Photo courtesy of the Sydney Moring Herald. James Brickwood was the photographer.
The other award is the one that nobody covets - the Bent Spoon. It is awarded to the "perpetrator of the most preposterous piece of paranormal or pseudo-scientific piffle" and this year went to celebrity TV chef Pete Evans for, among other things, his promotion of the ridiculous "Paleo Diet" which dictates eating like prehistoric cavemen. He had another award of sorts during the year when his book "Baby Yum Yum" was banned from sale because it contained "advice" which could have caused serious harm to babies if their parents had been foolish enough to follow the recipes. Evans is also opposed to fluoridation and includes uberquack Joseph Mercola among his pantheon of heroes. He is a worthy winner of any award granted to people who promote dangerous nonsense.
And the good news just keeps on coming (17/10/2015)
On Tuesday, October 13, I had the great pleasure of sitting in Courtroom 22A and hearing Federal Court Judge Perry hand down judgment on homeopath Fran Sheffield and her Homeopathy Plus business. Ms Sheffield had attracted the ire of the authorities by claiming that homeopathy could be used as an effective substitute for pertussis vaccination.

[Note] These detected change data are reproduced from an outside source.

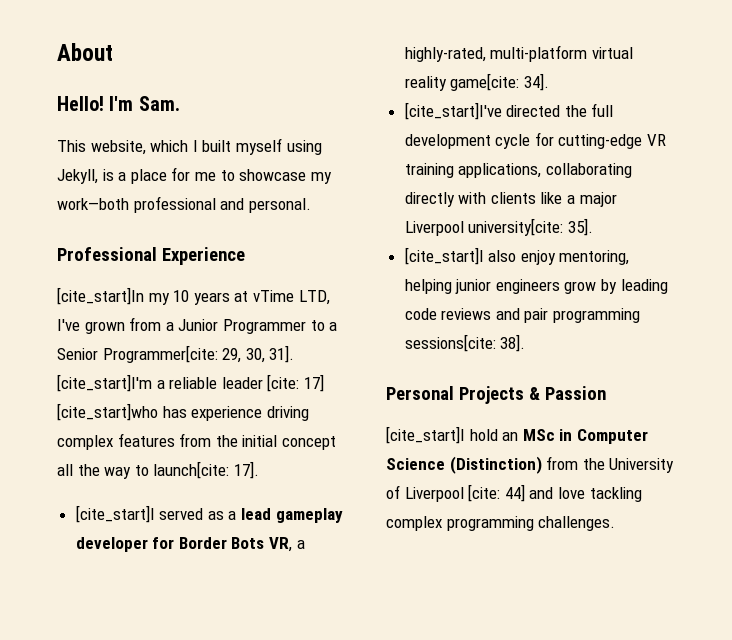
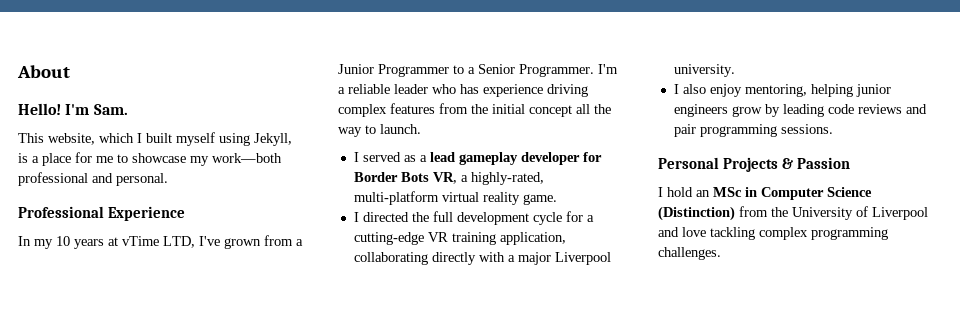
- [cite_start]In my 10 years at vTime LTD, I've grown from a Junior Programmer to a Senior Programmer[cite: 29, 30, 31]. [cite_start]I'm a reliable leader [cite: 17] [cite_start]who has experience driving complex features from the initial concept all the way to launch[cite: 17].
- [cite_start]I served as a lead gameplay developer for Border Bots VR, a highly-rated, multi-platform virtual reality game[cite: 34].
- [cite_start]I've directed the full development cycle for cutting-edge VR training applications, collaborating directly with clients like a major Liverpool university[cite: 35].
- [cite_start]I also enjoy mentoring, helping junior engineers grow by leading code reviews and pair programming sessions[cite: 38].
+ In my 10 years at vTime LTD, I've grown from a Junior Programmer to a Senior Programmer. I'm a reliable leader who has experience driving complex features from the initial concept all the way to launch.
+ I served as a lead gameplay developer for Border Bots VR, a highly-rated, multi-platform virtual reality game.
+ I directed the full development cycle for a cutting-edge VR training application, collaborating directly with a major Liverpool university.
+ I also enjoy mentoring, helping junior engineers grow by leading code reviews and pair programming sessions.
- [cite_start]I hold an MSc in Computer Science (Distinction) from the University of Liverpool [cite: 44] and love tackling complex programming challenges.
+ I hold an MSc in Computer Science (Distinction) from the University of Liverpool and love tackling complex programming challenges.

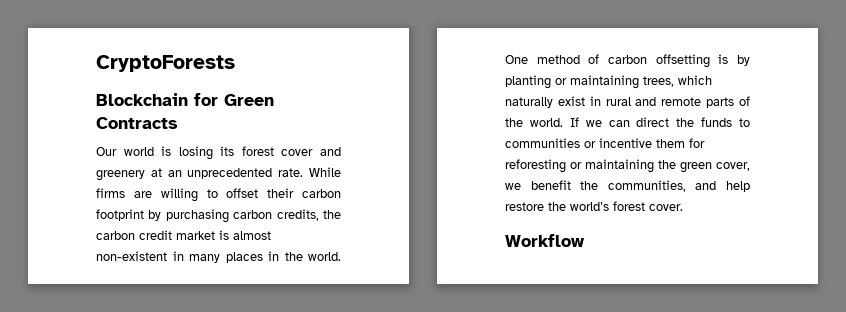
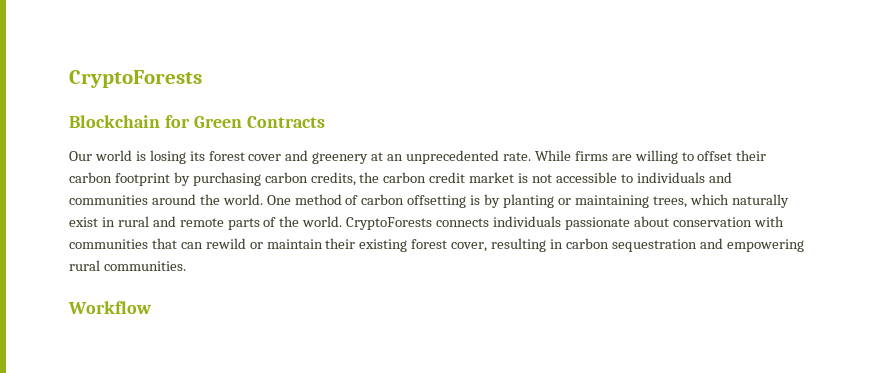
- While firms are willing to offset their carbon footprint by purchasing carbon credits, the carbon credit market is almost non-existent in many places in the world.
+ While firms are willing to offset their carbon footprint by purchasing carbon credits, the carbon credit market is not accessible to individuals and communities around the world.
- If we can direct the funds to communities or incentive them for reforesting or maintaining the green cover, we benefit the communities, and help restore the world’s forest cover.
+ CryptoForests connects individuals passionate about conservation with communities that can rewild or maintain their existing forest cover, resulting in carbon sequestration and empowering rural communities.

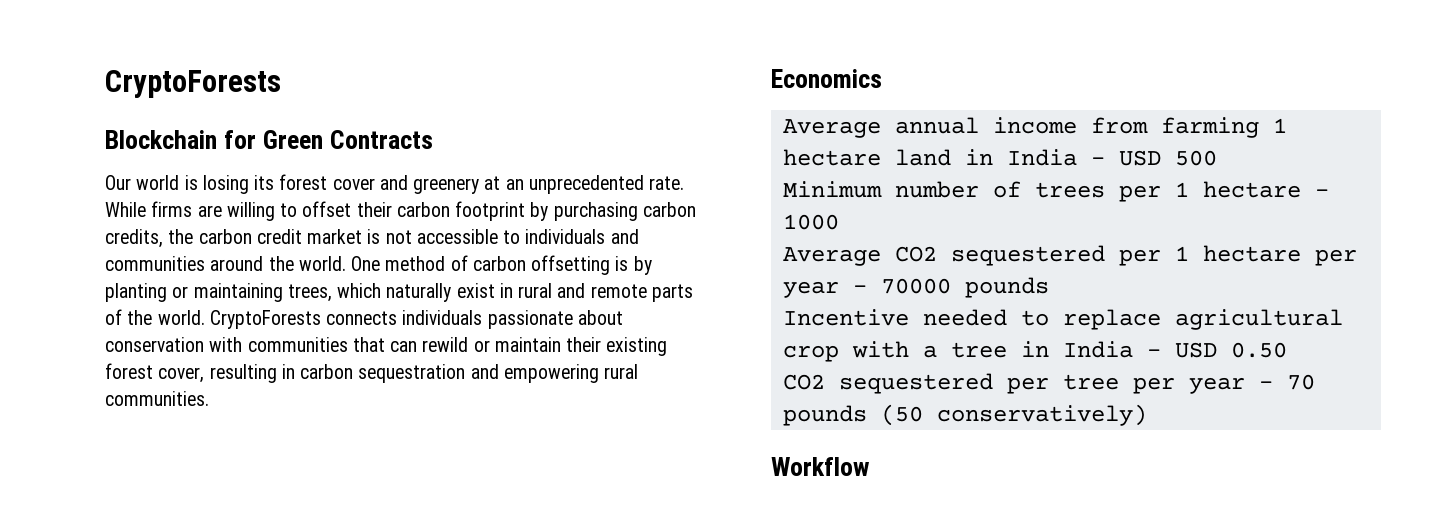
+ Economics
+ Average annual income from farming 1 hectare land in India - USD 500
+ Minimum number of trees per 1 hectare - 1000
+ Average CO2 sequestered per 1 hectare per year – 70000 pounds
+ Incentive needed to replace agricultural crop with a tree in India – USD 0.50
+ CO2 sequestered per tree per year - 70 pounds (50 conservatively)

Ms Sheffield was told that she can't make any claims about homeopathy and pertussis for five years, but here are the best parts of the judgment (the First Respondent is Homeopathy Plus as a corporation, the Second Respondent is Ms Sheffield personally, the Applicant is the Australian Competition and Consumer Commission):
5. Pursuant to s 224 of the Australian Consumer Law, the First Respondent pay to the Commonwealth within 30 days of the making of this Order by the Court a pecuniary penalty of $115,000 in respect of the acts constituting its contraventions of s 29(1)(a), (b) and (g) of the Australian Consumer Law.
6. Pursuant to s 224 of the Australian Consumer Law, the Second Respondent pay to the Commonwealth within 90 days of the making of this Order by the Court a pecuniary penalty of $23,000 in respect of the acts constituting her contraventions of s 29(1)(a), (b) and (g) of the Australian Consumer Law.
8. The Respondents pay the Applicant's costs of the proceeding as agreed or assessed.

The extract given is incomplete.